__TASK TO CARRY OUT__
Would you copy each line of the records that includes the word "overflow"?

__DATA SECTION__
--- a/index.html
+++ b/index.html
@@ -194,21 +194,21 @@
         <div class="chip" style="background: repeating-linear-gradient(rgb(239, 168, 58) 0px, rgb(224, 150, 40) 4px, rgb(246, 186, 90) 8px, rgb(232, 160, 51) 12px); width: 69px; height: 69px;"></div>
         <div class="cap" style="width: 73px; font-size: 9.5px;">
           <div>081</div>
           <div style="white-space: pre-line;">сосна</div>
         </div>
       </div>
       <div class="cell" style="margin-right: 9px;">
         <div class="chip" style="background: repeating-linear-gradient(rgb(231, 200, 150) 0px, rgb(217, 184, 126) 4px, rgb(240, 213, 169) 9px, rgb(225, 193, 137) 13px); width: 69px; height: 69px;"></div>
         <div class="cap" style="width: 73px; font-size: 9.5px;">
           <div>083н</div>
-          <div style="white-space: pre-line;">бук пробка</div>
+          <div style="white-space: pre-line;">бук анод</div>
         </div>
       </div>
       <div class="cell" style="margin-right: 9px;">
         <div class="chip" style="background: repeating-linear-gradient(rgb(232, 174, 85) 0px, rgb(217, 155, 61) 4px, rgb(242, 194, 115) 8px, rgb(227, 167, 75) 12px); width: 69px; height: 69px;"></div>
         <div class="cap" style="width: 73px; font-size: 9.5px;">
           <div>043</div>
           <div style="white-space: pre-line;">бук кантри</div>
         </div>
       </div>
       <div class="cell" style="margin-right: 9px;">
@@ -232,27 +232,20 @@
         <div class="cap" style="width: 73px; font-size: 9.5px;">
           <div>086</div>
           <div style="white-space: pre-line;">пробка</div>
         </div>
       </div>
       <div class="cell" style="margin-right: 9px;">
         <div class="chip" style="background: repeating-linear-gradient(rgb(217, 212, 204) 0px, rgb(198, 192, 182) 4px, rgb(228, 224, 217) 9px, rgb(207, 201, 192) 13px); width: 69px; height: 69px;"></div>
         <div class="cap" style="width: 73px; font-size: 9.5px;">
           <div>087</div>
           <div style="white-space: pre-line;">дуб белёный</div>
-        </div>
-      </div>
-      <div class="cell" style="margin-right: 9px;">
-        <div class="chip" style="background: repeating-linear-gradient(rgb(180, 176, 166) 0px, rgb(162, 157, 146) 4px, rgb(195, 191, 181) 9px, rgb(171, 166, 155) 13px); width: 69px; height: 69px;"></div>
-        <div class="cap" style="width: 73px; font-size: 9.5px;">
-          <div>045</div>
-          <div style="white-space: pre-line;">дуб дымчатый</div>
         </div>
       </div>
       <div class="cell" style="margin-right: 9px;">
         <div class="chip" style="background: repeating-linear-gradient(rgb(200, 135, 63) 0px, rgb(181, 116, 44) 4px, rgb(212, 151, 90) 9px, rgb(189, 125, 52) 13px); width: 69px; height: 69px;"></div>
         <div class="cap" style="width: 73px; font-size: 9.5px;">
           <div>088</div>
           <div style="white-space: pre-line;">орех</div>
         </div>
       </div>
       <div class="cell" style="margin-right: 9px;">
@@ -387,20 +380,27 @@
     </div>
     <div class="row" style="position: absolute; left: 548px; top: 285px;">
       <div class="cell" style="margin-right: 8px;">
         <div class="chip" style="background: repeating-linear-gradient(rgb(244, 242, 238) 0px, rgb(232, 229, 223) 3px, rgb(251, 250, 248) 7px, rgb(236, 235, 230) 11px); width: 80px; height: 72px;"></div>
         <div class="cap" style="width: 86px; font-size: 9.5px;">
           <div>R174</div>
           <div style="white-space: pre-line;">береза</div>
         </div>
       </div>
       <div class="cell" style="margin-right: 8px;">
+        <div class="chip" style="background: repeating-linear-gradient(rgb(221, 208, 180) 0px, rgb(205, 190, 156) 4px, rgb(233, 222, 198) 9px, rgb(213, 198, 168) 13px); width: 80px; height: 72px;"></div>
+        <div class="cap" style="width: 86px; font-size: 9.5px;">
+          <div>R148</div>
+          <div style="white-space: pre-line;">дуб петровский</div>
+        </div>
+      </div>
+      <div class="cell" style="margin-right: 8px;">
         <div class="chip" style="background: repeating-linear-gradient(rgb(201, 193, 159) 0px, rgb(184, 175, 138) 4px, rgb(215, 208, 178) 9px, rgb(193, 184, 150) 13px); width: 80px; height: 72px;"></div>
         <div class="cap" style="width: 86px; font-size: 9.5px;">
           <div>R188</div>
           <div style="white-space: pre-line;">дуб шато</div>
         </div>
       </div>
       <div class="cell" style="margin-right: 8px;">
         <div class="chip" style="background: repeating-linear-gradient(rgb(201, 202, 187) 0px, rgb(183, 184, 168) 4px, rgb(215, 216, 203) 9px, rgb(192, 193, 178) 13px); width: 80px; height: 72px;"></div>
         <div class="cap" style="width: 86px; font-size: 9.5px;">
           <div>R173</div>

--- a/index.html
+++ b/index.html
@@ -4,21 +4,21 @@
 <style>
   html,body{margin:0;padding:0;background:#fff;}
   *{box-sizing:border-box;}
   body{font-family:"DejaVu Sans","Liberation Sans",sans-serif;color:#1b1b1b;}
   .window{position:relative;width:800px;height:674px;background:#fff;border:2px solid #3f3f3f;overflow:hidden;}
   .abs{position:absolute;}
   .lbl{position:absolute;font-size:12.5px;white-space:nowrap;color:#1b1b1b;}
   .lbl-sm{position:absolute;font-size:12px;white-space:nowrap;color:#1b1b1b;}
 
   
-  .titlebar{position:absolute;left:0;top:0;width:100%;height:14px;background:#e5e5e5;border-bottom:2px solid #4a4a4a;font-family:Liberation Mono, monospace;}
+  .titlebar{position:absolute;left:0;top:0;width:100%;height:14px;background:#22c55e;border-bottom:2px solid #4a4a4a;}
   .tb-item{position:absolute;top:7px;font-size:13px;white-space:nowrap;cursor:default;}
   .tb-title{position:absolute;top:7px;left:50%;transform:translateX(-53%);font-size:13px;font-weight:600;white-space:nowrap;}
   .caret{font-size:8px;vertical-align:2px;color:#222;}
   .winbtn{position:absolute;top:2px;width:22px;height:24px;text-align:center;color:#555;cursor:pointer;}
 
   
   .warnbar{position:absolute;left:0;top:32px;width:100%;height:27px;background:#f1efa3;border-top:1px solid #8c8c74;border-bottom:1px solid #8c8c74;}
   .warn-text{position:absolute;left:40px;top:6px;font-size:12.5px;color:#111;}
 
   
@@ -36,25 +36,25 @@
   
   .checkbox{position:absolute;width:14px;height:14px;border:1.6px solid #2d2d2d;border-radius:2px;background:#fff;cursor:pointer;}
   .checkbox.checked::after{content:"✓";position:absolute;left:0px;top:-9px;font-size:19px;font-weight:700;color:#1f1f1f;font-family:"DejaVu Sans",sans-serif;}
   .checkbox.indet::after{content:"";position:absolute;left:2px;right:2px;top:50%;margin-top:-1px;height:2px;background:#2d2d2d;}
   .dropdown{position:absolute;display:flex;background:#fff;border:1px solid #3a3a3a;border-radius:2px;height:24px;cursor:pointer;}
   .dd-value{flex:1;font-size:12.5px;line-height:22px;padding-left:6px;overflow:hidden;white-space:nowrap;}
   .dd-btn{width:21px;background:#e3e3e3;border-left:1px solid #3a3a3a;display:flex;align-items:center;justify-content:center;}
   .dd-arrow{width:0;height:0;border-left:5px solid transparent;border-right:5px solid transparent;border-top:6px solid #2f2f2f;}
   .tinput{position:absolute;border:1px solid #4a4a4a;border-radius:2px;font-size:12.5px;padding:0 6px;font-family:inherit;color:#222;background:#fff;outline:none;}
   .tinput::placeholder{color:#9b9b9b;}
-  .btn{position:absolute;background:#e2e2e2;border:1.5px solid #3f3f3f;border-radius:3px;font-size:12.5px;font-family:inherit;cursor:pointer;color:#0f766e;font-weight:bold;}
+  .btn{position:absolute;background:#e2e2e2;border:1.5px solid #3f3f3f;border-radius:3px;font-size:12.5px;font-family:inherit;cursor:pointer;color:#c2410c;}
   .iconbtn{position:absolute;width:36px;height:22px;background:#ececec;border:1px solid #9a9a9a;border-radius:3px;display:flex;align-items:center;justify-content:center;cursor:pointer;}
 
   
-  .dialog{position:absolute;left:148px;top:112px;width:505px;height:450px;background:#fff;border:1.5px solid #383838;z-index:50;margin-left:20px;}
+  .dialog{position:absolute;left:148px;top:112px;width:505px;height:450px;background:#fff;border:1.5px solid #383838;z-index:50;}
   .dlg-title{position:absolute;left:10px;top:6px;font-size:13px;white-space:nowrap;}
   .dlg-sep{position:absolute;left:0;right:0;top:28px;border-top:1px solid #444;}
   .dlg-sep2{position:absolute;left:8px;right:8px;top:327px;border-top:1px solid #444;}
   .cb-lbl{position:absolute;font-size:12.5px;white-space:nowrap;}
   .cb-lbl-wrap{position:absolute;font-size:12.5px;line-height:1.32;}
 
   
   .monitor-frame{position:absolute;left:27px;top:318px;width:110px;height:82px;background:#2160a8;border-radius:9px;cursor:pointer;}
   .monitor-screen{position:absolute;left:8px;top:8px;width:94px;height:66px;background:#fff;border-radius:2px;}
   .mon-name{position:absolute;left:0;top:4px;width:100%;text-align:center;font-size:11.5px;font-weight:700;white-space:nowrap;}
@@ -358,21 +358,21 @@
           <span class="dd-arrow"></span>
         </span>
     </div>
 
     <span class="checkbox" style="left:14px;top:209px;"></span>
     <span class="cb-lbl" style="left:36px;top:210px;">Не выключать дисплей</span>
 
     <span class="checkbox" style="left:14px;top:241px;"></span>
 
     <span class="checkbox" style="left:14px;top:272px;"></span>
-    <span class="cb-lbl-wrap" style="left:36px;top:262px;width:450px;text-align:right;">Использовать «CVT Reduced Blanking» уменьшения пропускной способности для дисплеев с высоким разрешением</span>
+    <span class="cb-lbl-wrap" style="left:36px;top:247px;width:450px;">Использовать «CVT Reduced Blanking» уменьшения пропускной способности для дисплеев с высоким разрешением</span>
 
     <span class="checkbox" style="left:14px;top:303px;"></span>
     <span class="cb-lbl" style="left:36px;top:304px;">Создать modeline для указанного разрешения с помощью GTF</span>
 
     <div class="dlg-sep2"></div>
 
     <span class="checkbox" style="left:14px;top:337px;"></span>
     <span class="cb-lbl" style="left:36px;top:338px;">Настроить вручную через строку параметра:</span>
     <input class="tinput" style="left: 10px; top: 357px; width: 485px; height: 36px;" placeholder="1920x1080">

__FINISHED TASK__
   .window{position:relative;width:800px;height:674px;background:#fff;border:2px solid #3f3f3f;overflow:hidden;}
   .dd-value{flex:1;font-size:12.5px;line-height:22px;padding-left:6px;overflow:hidden;white-space:nowrap;}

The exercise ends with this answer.